I made the mistake of not disconnecting my stove from the chimney last season and had a bit of rust to deal with inside the stove.
I will disconnect and clean the 3" riser and plug the hole in the chimney for the summer.  Do you leave the stove door open or closed during the off season and do you cover the exhaust tube that fits into the clean out?

I am also going to take apart the fire pot as I can't get the bottom opened to use the ash pan below.  Rust.  Will probably give the inside of the pot a light going over with an appropriate dremel bit to clean the residue.

Has anyone re-painted the inside of their stove?  The fire pot?  What do you use or advise?


----------



## humpin iron (Mar 5, 2009)

Quad recommends that you spray the inside of your stove with paint for the off season.  Prevents the nastiness from mixing with humidity and eating the  inside of your stove. Just use cheap BBQ black, do not invest in good stove paint, it's all gonna burn off first fire next year.


----------



## JoeS (Mar 5, 2009)

I spray the inside of my stove with Pam. No rust and it looks good as well!


----------



## Barrett (Mar 5, 2009)

i was thinking about spraying everything down with wd-40.  would that be bad?
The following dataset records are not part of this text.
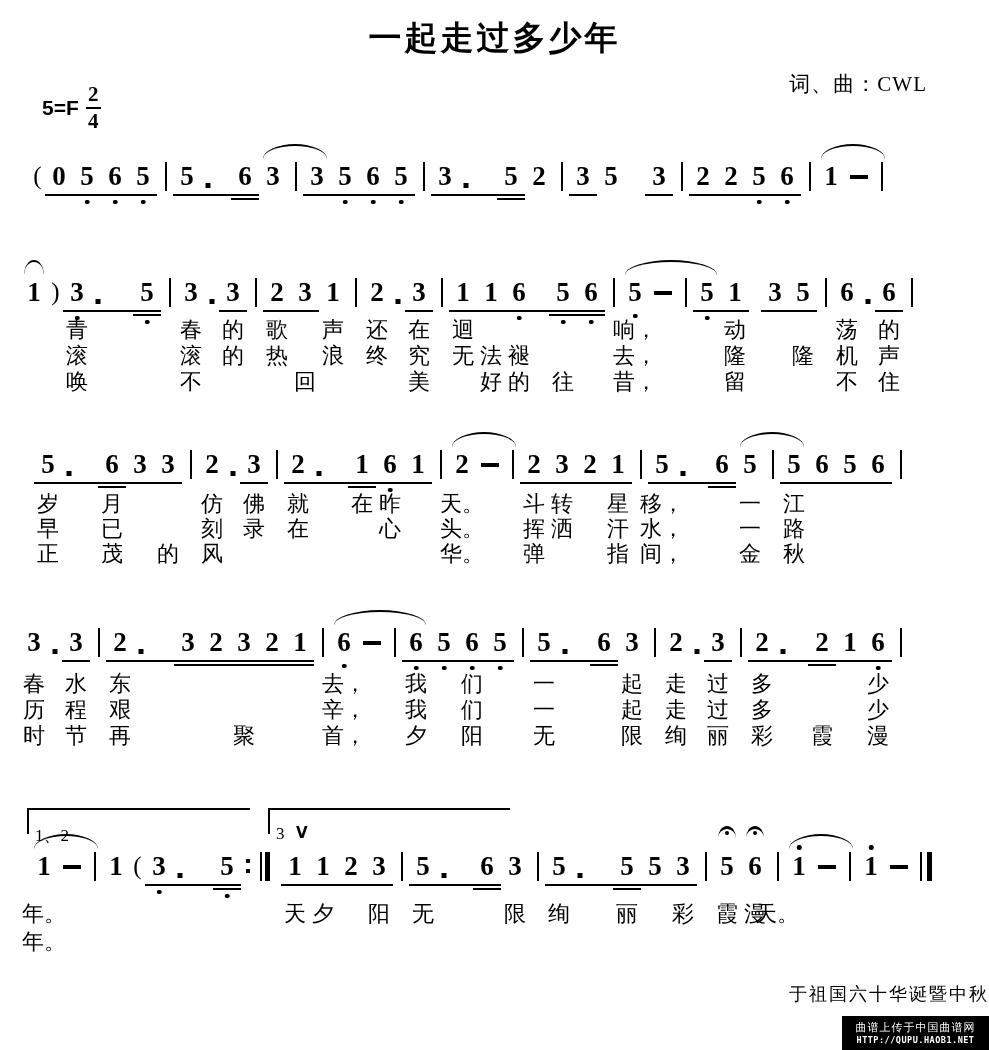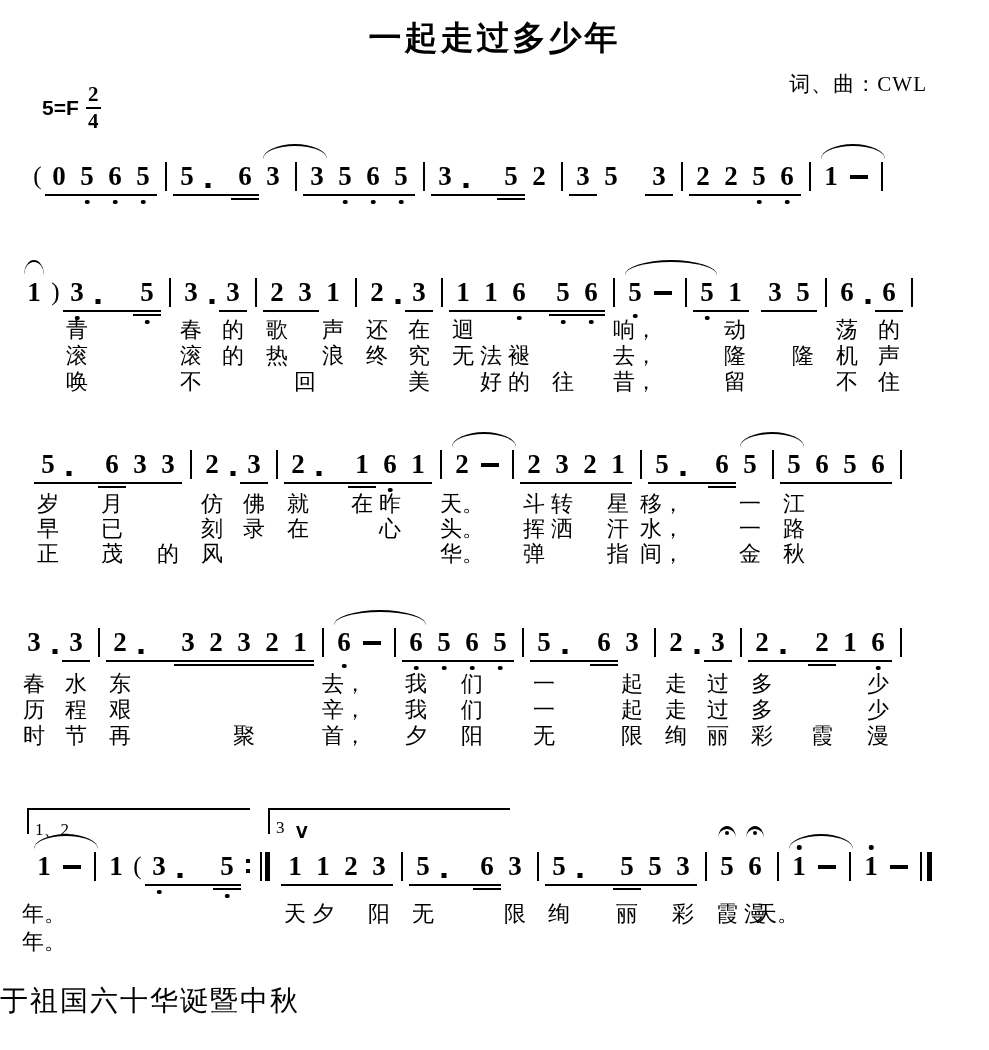--- a/index.html
+++ b/index.html
@@ -6,22 +6,22 @@
   .sheet{position:relative;width:989px;height:1050px;background:#ffffff;color:#000;
          font-family:"Liberation Serif",serif;overflow:hidden;}
   .title{position:absolute;top:16px;left:0;right:0;text-align:center;
          font-size:33px;font-weight:bold;letter-spacing:3px;}
   .credit{position:absolute;top:70px;right:62px;font-size:21px;letter-spacing:1px;}
   .keysig{position:absolute;left:42px;top:84px;display:flex;align-items:center;gap:7px;}
   .keyprefix{font-family:"Liberation Sans",sans-serif;font-weight:bold;font-size:21px;}
   .frac{display:inline-flex;flex-direction:column;align-items:center;line-height:1;}
   .frac b{font-size:21px;font-weight:bold;}
   .fracbar{width:15px;height:2px;background:#000;margin:2px 0;}
-  .dedication{position:absolute;top:982px;left:0;right:0;text-align:left;
-              font-size:28px;letter-spacing:2px;}
+  .dedication{position:absolute;top:982px;left:0;right:0;text-align:right;
+              font-size:18px;letter-spacing:2px;}
   .watermark{position:absolute;right:0;bottom:0;width:147px;height:34px;background:#000;
              color:#fff;display:flex;flex-direction:column;justify-content:center;
              align-items:center;line-height:1.25;}
   .wm1{font-size:11px;letter-spacing:1px;}
   .wm2{font-family:"DejaVu Sans Mono",monospace;font-size:8.5px;font-weight:bold;letter-spacing:.5px;}
 
   .mline{position:absolute;}
   .tokrow{position:relative;display:flex;flex-wrap:nowrap;align-items:flex-start;}
   .tok{position:relative;display:inline-block;height:34px;margin:0 1px;flex:none;}
   .t-n{width:26px;} .t-d{width:12px;} .t-h{width:26px;} .t-b{width:14px;}
@@ -40,21 +40,21 @@
   .ul{position:absolute;left:-1px;right:-1px;height:2px;background:#000;}
   .ul.u1{bottom:-2px;} .ul.u2{bottom:-6px;}
   .odot{position:absolute;left:50%;transform:translateX(-50%);width:4.5px;height:4.5px;
         border-radius:50%;background:#000;}
   .odot.lo0{bottom:-8px;} .odot.lo1{bottom:-10px;} .odot.lo2{bottom:-14px;}
   .odot.hi{top:-5px;}
   .slur{position:absolute;height:13px;border-top:2.5px solid #000;
         border-radius:50% 50% 0 0 / 100% 100% 0 0;}
   .volta{position:absolute;top:-42px;height:24px;border-top:2px solid #000;
          border-left:2px solid #000;}
-  .vlabel{position:absolute;left:6px;top:8px;font-size:17px;white-space:nowrap;}
+  .vlabel{position:absolute;left:6px;top:14px;font-size:17px;white-space:nowrap;}
   .fermata{position:absolute;width:18px;height:9px;border-top:3px solid #000;
            border-radius:50% 50% 0 0 / 100% 100% 0 0;}
   .fermata i{position:absolute;left:50%;top:2px;transform:translateX(-50%);
              width:4px;height:4px;background:#000;border-radius:50%;}
   .breath{position:absolute;font-family:"DejaVu Sans",sans-serif;
           font-weight:bold;font-size:15px;}
   .syl{position:absolute;transform:translateX(-50%);font-size:22px;line-height:24px;
        white-space:nowrap;}
 </style>
 </head>
@@ -938,13 +938,17 @@
         <div class="syl" style="left: 597px; top: 52px;">丽</div>
         <div class="syl" style="left: 653px; top: 52px;">彩</div>
         <div class="syl" style="left: 697px; top: 52px;">霞</div>
         <div class="syl" style="left: 725px; top: 52px;">漫</div>
         <div class="syl" style="left: 747px; top: 52px;">天。</div>
         <div class="syl" style="left: 14px; top: 80px;">年。</div>
       </div>
     </div>
 
   <div class="dedication">于祖国六十华诞暨中秋</div>
+  <div class="watermark">
+    <span class="wm1">曲谱上传于中国曲谱网</span>
+    <span class="wm2">HTTP://QUPU.HAOB1.NET</span>
+  </div>
 </div>
 
 </body></html>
is it really necessary to disconnect the stove pipe?  could i just take the bottom off the clean out tee and stuff a rag in the stove side?


----------



## el gordo (Mar 5, 2009)

i too am wondering about the best, safest way to store the stove during off season. this was my first winter using my Harman(which i love) but with oil prices so low and pellets not dropping like i thought they would im going to be shutting her down this weekend, probably until next fall, so as to save the 1.5 tons of pellets i have left to go towards next winters bounty anyways, to all those who are veterans of the pellet stove what are the best ways to store it, keep it rust free, etc. thank you in advance for any reply.


----------



## AmandaSkye (Mar 6, 2009)

I didn't even know I had to do this!  Thank God for this forum!!


----------



## GVA (Mar 6, 2009)

first remove (burn) all the pellets..
do complete cleaning.
lightly spray the insides with wd40
put a desicant bag inside firebox to help absorb any moisture (in a pinch I heard a box of baking soda inside works too).
*UNPLUG THE STOVE* .......................and help protect the board from those summer electrical storms and brown outs ETC.
Get a piece of string or wire and wrap it with aluminium foil make a snowball sized ball and put it in the exhaust pipe outside (leave the string hanging out for easy removal)
And most important leave a note in the stove, hopper or control panel reminding you about the pipe being blocked...

Rinse and repeat.......  ;-)


----------



## GVA (Mar 6, 2009)

For the harman people.....
I should also say a quick shot into the fresh air intake with the shop vac on blow will help remove the ash under the burnpot that you can't reach.....remove the ignitor access cover first...


----------



## tinkabranc (Mar 6, 2009)

Everyone does their own thing, but this is my routine:

Empty hopper. 

Unplug stove for the season. 

Clean every nook and cranny inside and out.

Plug up vent cap with newspaper ball and wrap with plastic bag to keep the bees/hornets from 
making a home in there during the summer. My vent cap is near ground level and in the shade
so the bees are attracted to it.

Leave a reminder note inside hopper to clear vent pipe before filling. 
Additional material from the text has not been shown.